@alexsuoy wrote:
Hi,
I need to roll out a cluster of 5 clearpass servers. User authentication requests are passed to individual servers in the cluster via an F5 load balancer performing "sticky persistence" based upon calling-station-id.
Our network routers use helper-address statements to forward dhcp requests to the master clearpass server in order to build up an endpoint database of known mac addresses.
Unfortunately, there doesn't seem to be much info on how to cluster clearpass servers though.
Can someone point me to a defintive document on how to roll out a clustered clearpass (6.4) service?
I know there is a Clearpass/F5 doc that will be out soon and Danny will post a message to the board when it is availible.
If I define 1 server as an insight master, how do I tell the other boxes where that master is? Similarly if I've got a master publisher how do i tell a secondary that its the secondary publisher?
Insight Master will anouce to the cluster when it is enabled.
I've been told that by clustering machines all licenses go into a central pool that can be used by any machine.

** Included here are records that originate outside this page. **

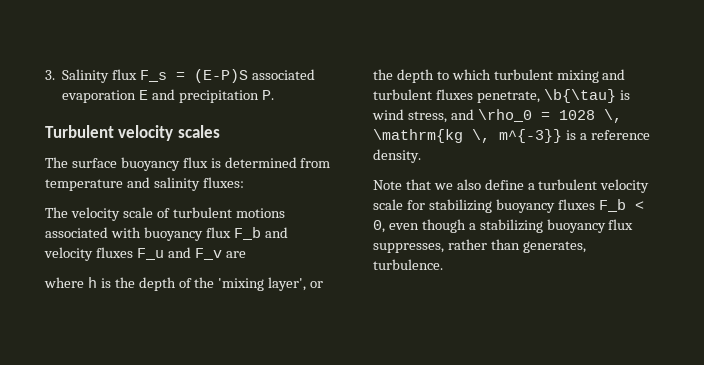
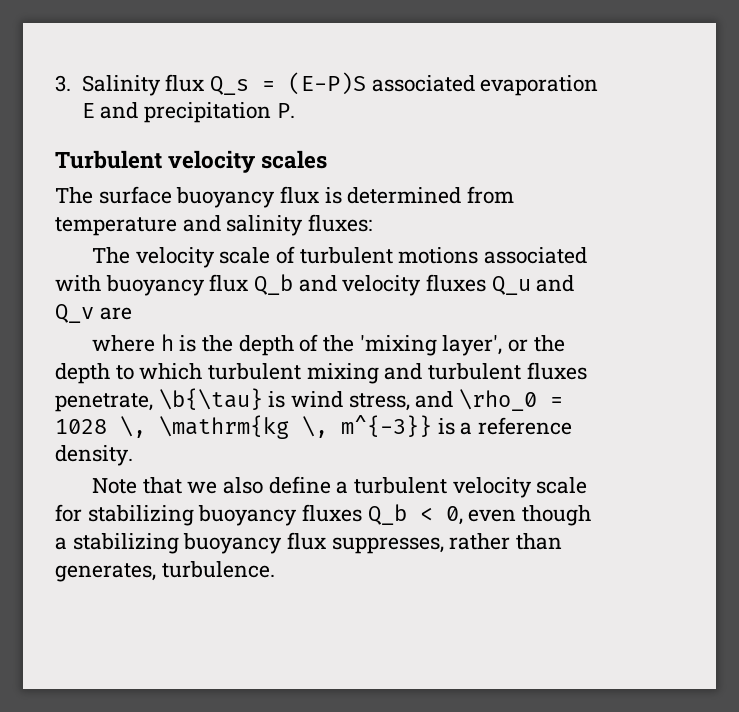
- 3. Salinity flux F_s = (E-P)S associated evaporation E and precipitation P.
+ 3. Salinity flux Q_s = (E-P)S associated evaporation E and precipitation P.
- The velocity scale of turbulent motions associated with buoyancy flux F_b and velocity fluxes F_u and F_v are
+ The velocity scale of turbulent motions associated with buoyancy flux Q_b and velocity fluxes Q_u and Q_v are
- Note that we also define a turbulent velocity scale for stabilizing buoyancy fluxes F_b < 0, even though a stabilizing buoyancy flux suppresses, rather than generates, turbulence.
+ Note that we also define a turbulent velocity scale for stabilizing buoyancy fluxes Q_b < 0, even though a stabilizing buoyancy flux suppresses, rather than generates, turbulence.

Is this correct?
All Feature lic (Guest, OnGuard, and OnBoard) will go into the pool when the servers are in a cluster.
Rgds
Alex
Clustering a Server is Very easy to setup.
1. Log into the Publisher and go to Administration » Server Manager » Server Configuration
2. In the top right corner change Cluster password
3. Log into the CPPM that will be the subscriber. Go to Administration » Server Manager » Server Configuration
4.In the Top right click Make subscriber.
5. Put in the IP address of the Pub and the cluster password you just set.
There are some firewall considerations that will need to be made for communications between the cluster so keep that in mind. There are quite a few post in the forum on what ports are needed.